- WORK TASK: Look below for the line holding "shipping method: express -> DHL" and the line holding "total: 4137.56 -> 4078.14". Transcribe exactly those lines and all lines between them, nothing more.

- TASK INPUTS:
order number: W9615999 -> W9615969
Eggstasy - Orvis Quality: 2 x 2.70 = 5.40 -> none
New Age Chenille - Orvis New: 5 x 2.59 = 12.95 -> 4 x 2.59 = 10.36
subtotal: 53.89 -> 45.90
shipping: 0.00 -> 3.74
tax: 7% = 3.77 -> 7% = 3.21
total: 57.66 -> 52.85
==
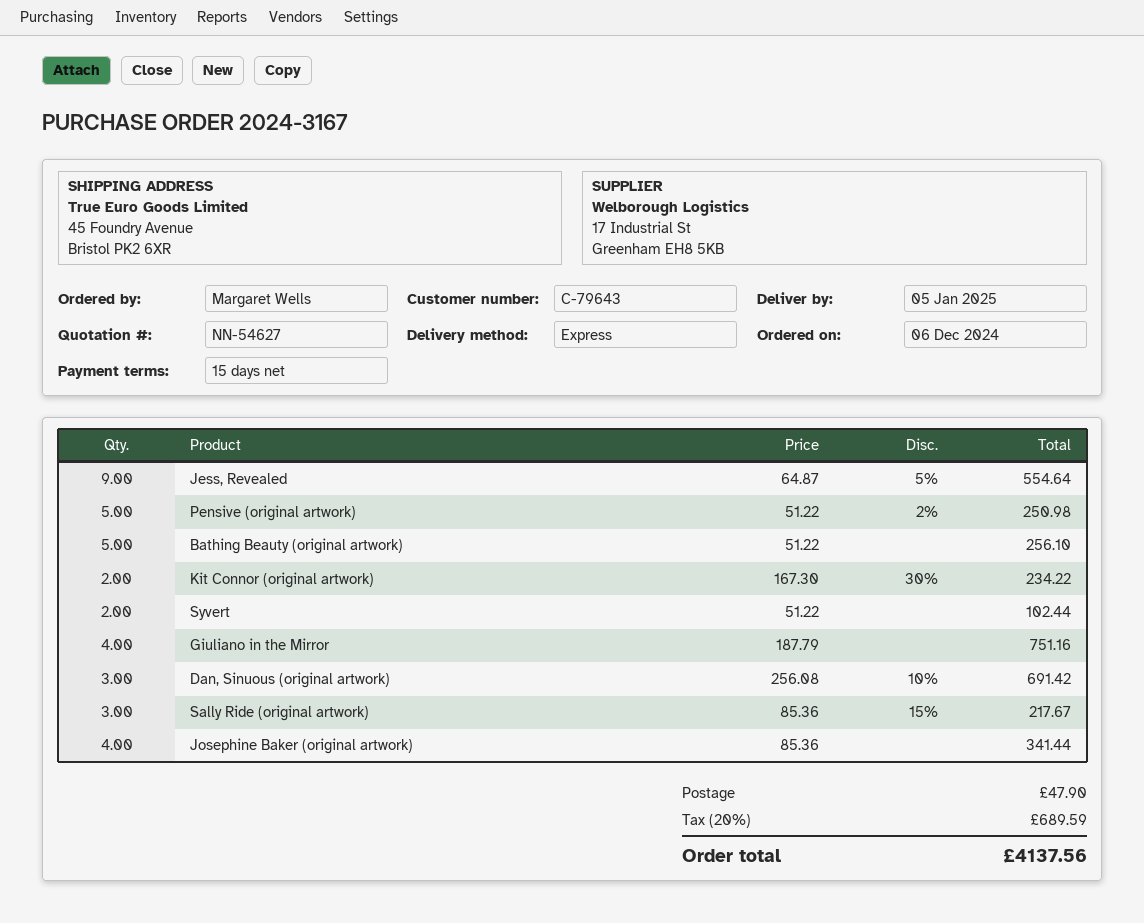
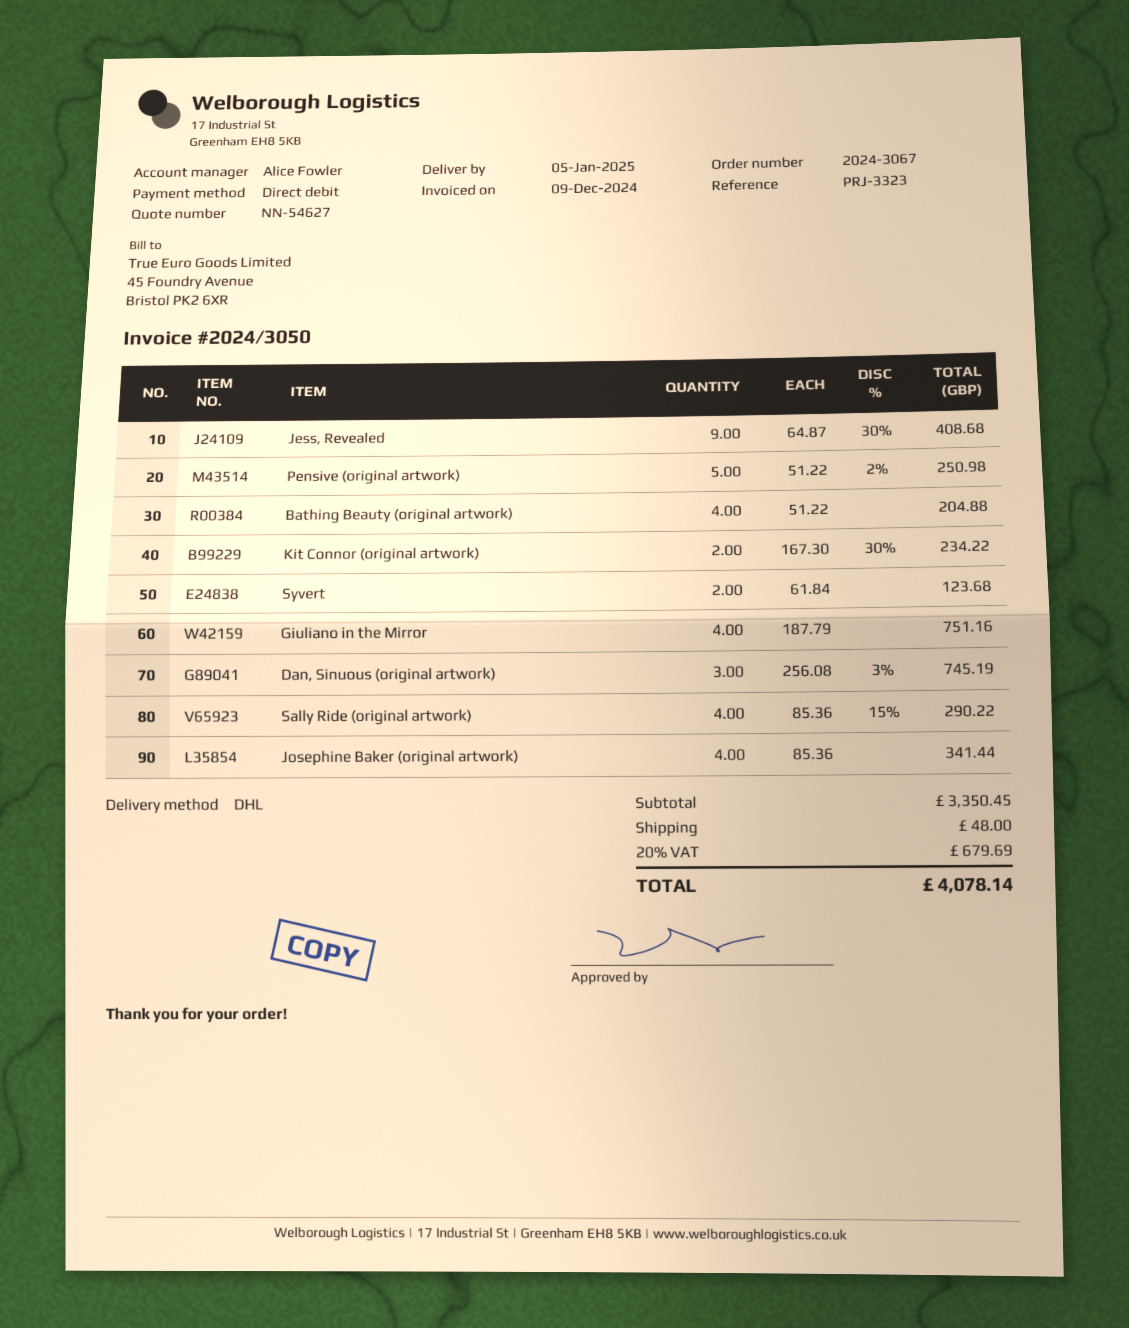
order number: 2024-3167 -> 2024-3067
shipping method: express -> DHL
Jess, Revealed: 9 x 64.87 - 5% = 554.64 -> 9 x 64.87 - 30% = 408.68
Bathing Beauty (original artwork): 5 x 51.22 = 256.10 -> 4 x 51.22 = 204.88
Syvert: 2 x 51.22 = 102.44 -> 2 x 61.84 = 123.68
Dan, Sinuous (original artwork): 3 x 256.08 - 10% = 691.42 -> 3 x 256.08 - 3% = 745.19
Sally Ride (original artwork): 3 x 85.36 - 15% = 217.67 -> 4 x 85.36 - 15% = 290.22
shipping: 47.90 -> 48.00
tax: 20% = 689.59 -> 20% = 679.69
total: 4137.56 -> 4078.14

- ANSWER TO THE PROBLEM:
shipping method: express -> DHL
Jess, Revealed: 9 x 64.87 - 5% = 554.64 -> 9 x 64.87 - 30% = 408.68
Bathing Beauty (original artwork): 5 x 51.22 = 256.10 -> 4 x 51.22 = 204.88
Syvert: 2 x 51.22 = 102.44 -> 2 x 61.84 = 123.68
Dan, Sinuous (original artwork): 3 x 256.08 - 10% = 691.42 -> 3 x 256.08 - 3% = 745.19
Sally Ride (original artwork): 3 x 85.36 - 15% = 217.67 -> 4 x 85.36 - 15% = 290.22
shipping: 47.90 -> 48.00
tax: 20% = 689.59 -> 20% = 679.69
total: 4137.56 -> 4078.14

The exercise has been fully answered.